** Aim of the task **
Find "[658,132,749,149] [680,177,723,191] [678,203,717,221]" in the records that follow; print that line and each subsequent line through the last one, verbatim and with nothing added.

▬▬▬▬▬▬

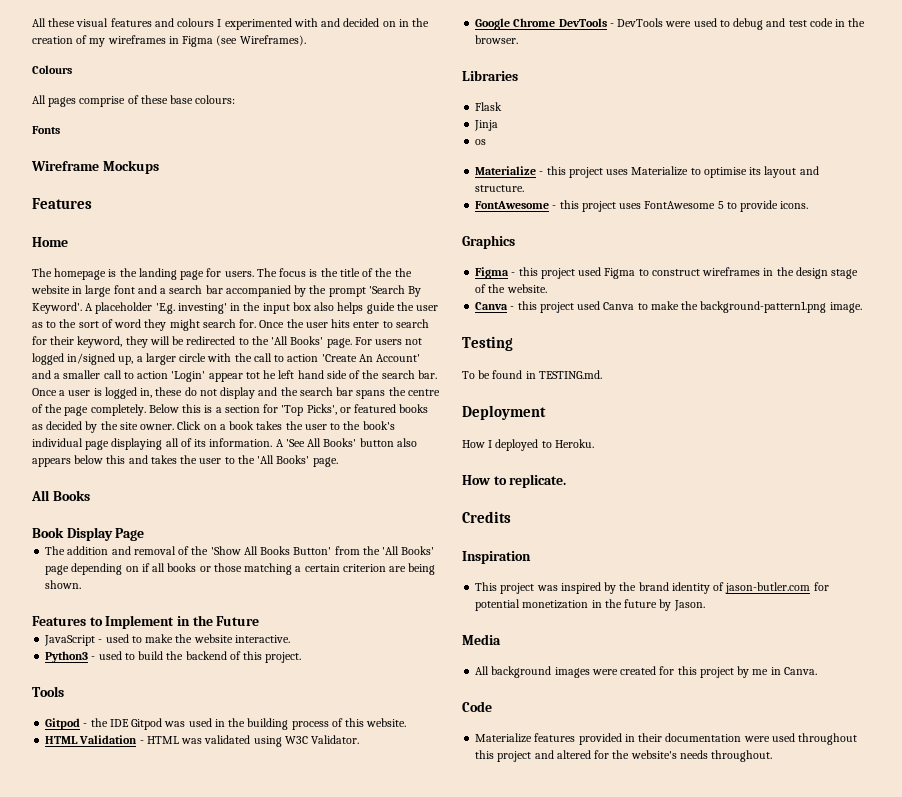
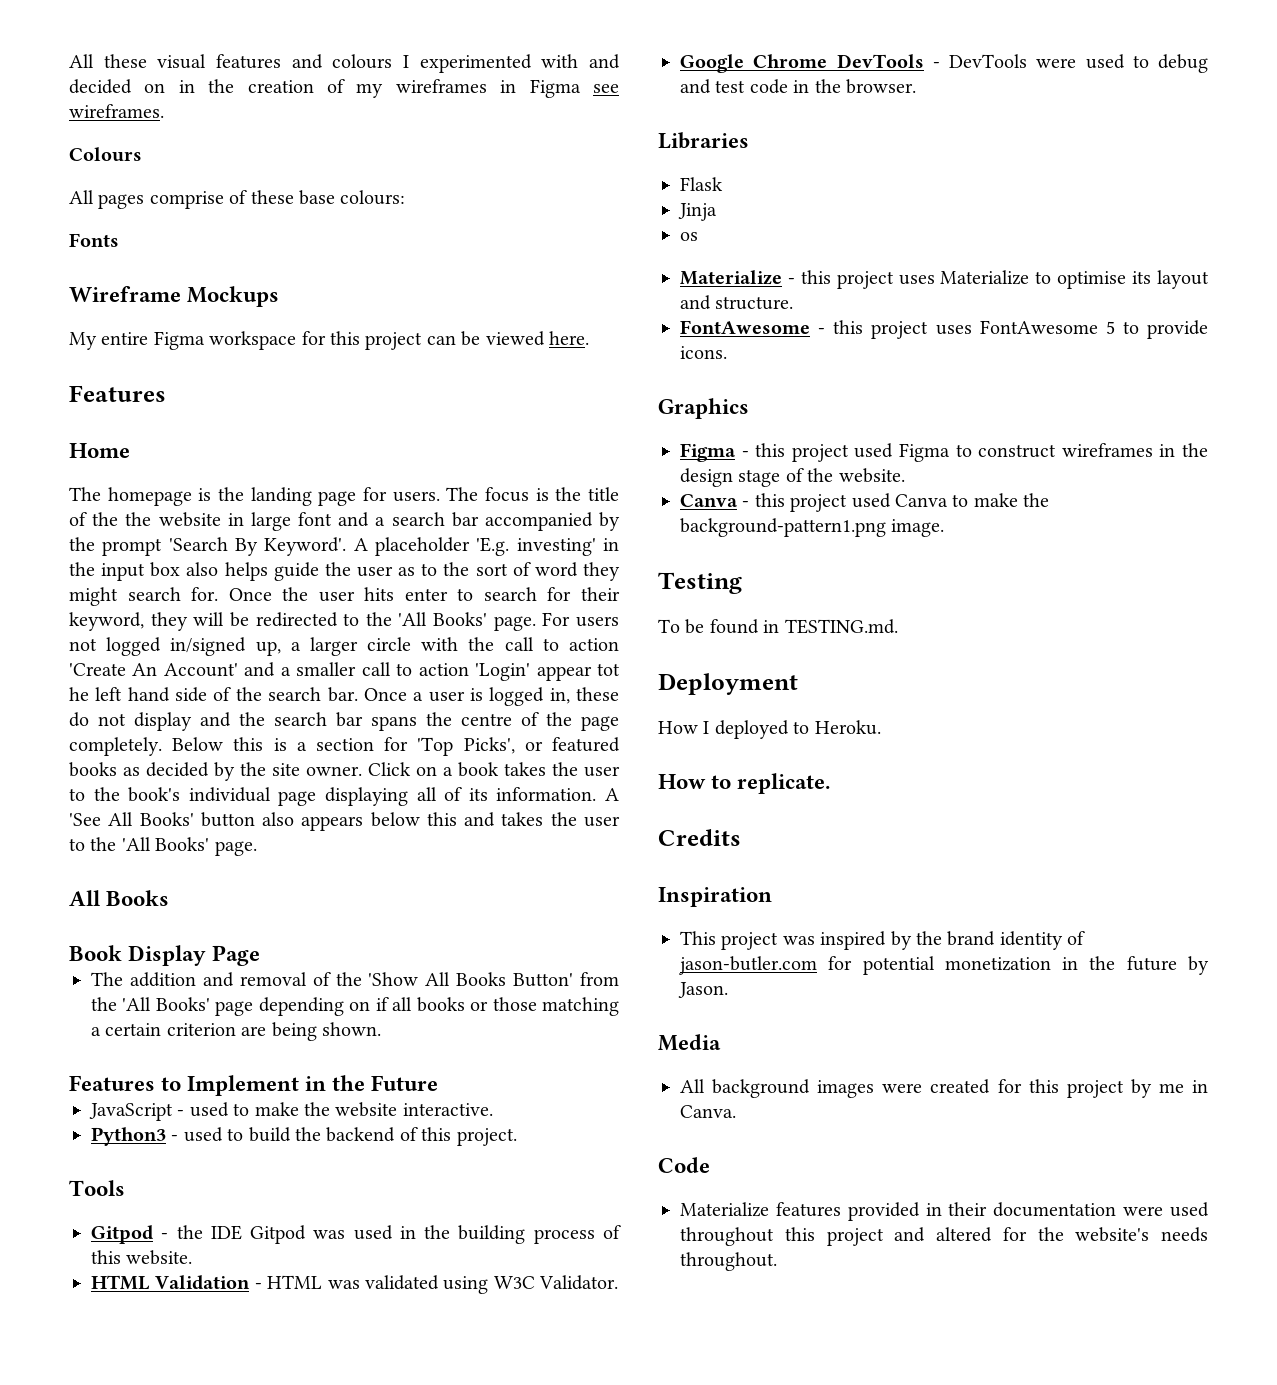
[216,35,306,46] (see Wireframes). -> [592,84,619,93] [69,104,164,118] see wireframes.
(159, 167) none -> [69,331,589,350] // My entire Figma workspace for this project can be viewed here.

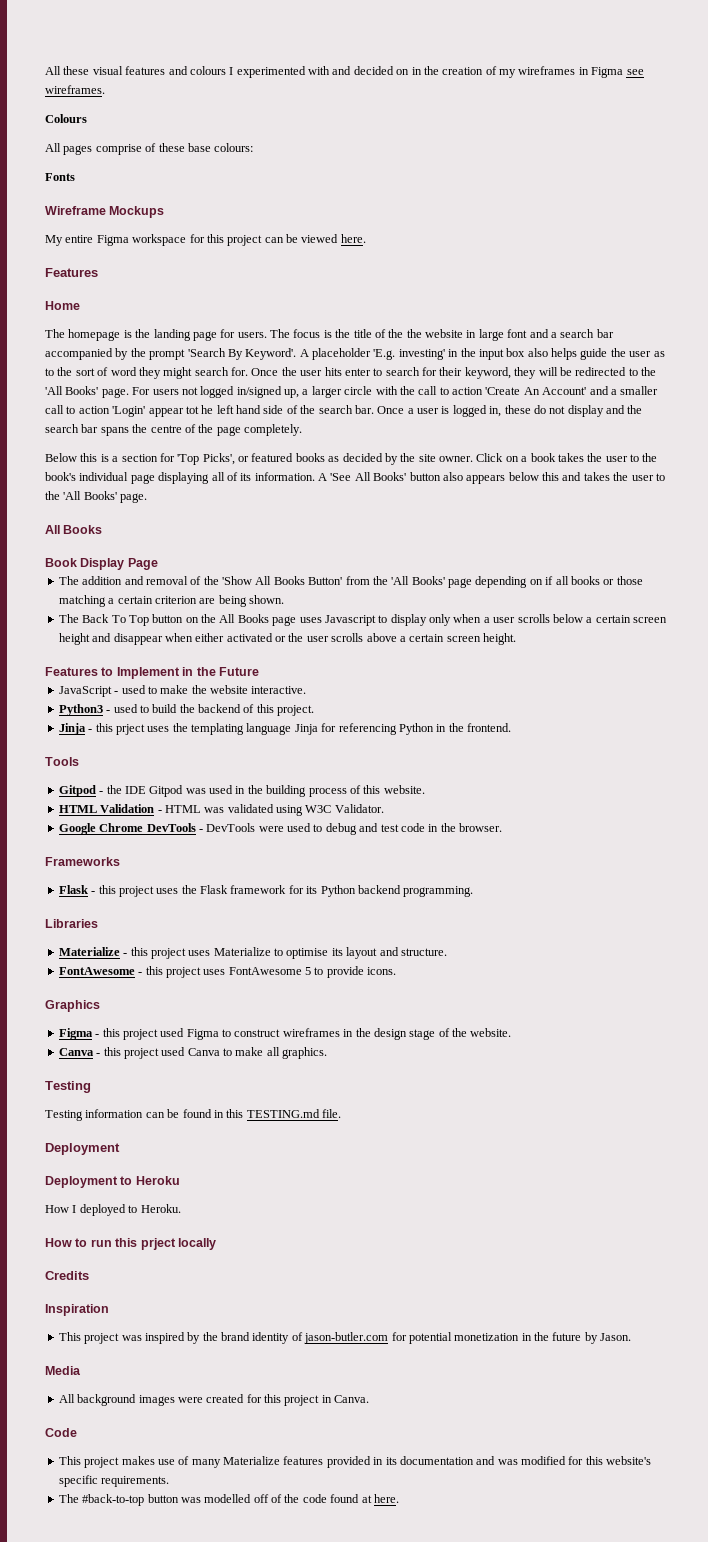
(162, 746) none -> (302, 430) //
(381, 1029) none -> [58,614,667,626] [58,633,516,645] // The Back To Top button on the All Books page uses Javascript to display only when a user scrolls below a certain screen height and disappear when either activated or the user scrolls above a certain screen height.
(517, 1137) none -> [58,723,511,735] // Jinja - this prject uses the templating language Jinja for referencing Python in the frontend.
[658,132,749,149] [680,177,723,191] [678,203,717,221] [680,232,698,241] Libraries // Flask // Jinja // os -> [45,857,120,866] [58,885,474,897] [45,919,98,928] Frameworks // Flask - this project uses the Flask framework for its Python backend programming. // Libraries
[1023,493,1050,507] [680,518,945,537] [658,572,742,594] [658,619,898,634] [658,673,798,695] the background-pattern1.png image. // Testing // To be found in TESTING.md. // Deployment -> [266,1047,328,1059] [45,1081,91,1093] [45,1109,341,1121] [45,1143,120,1155] [45,1176,180,1188] all graphics. // Testing // Testing information can be found in this TESTING.md file. // Deployment // Deployment to Heroku
[737,773,831,794] replicate. -> [90,1238,216,1250] run this prject locally
[1130,1079,1184,1098] by me -> (320, 1400) none
[680,1202,1209,1221] [680,1227,1208,1246] [680,1252,777,1271] Materialize features provided in their documentation were used throughout this project and altered for the website's needs throughout. -> [58,1456,652,1468] [58,1475,170,1487] [58,1494,399,1506] This project makes use of many Materialize features provided in its documentation and was modified for this website's specific requirements. // The #back-to-top button was modelled off of the code found at here.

▬▬▬▬▬▬

** Response **
[658,132,749,149] [680,177,723,191] [678,203,717,221] [680,232,698,241] Libraries // Flask // Jinja // os -> [45,857,120,866] [58,885,474,897] [45,919,98,928] Frameworks // Flask - this project uses the Flask framework for its Python backend programming. // Libraries
[1023,493,1050,507] [680,518,945,537] [658,572,742,594] [658,619,898,634] [658,673,798,695] the background-pattern1.png image. // Testing // To be found in TESTING.md. // Deployment -> [266,1047,328,1059] [45,1081,91,1093] [45,1109,341,1121] [45,1143,120,1155] [45,1176,180,1188] all graphics. // Testing // Testing information can be found in this TESTING.md file. // Deployment // Deployment to Heroku
[737,773,831,794] replicate. -> [90,1238,216,1250] run this prject locally
[1130,1079,1184,1098] by me -> (320, 1400) none
[680,1202,1209,1221] [680,1227,1208,1246] [680,1252,777,1271] Materialize features provided in their documentation were used throughout this project and altered for the website's needs throughout. -> [58,1456,652,1468] [58,1475,170,1487] [58,1494,399,1506] This project makes use of many Materialize features provided in its documentation and was modified for this website's specific requirements. // The #back-to-top button was modelled off of the code found at here.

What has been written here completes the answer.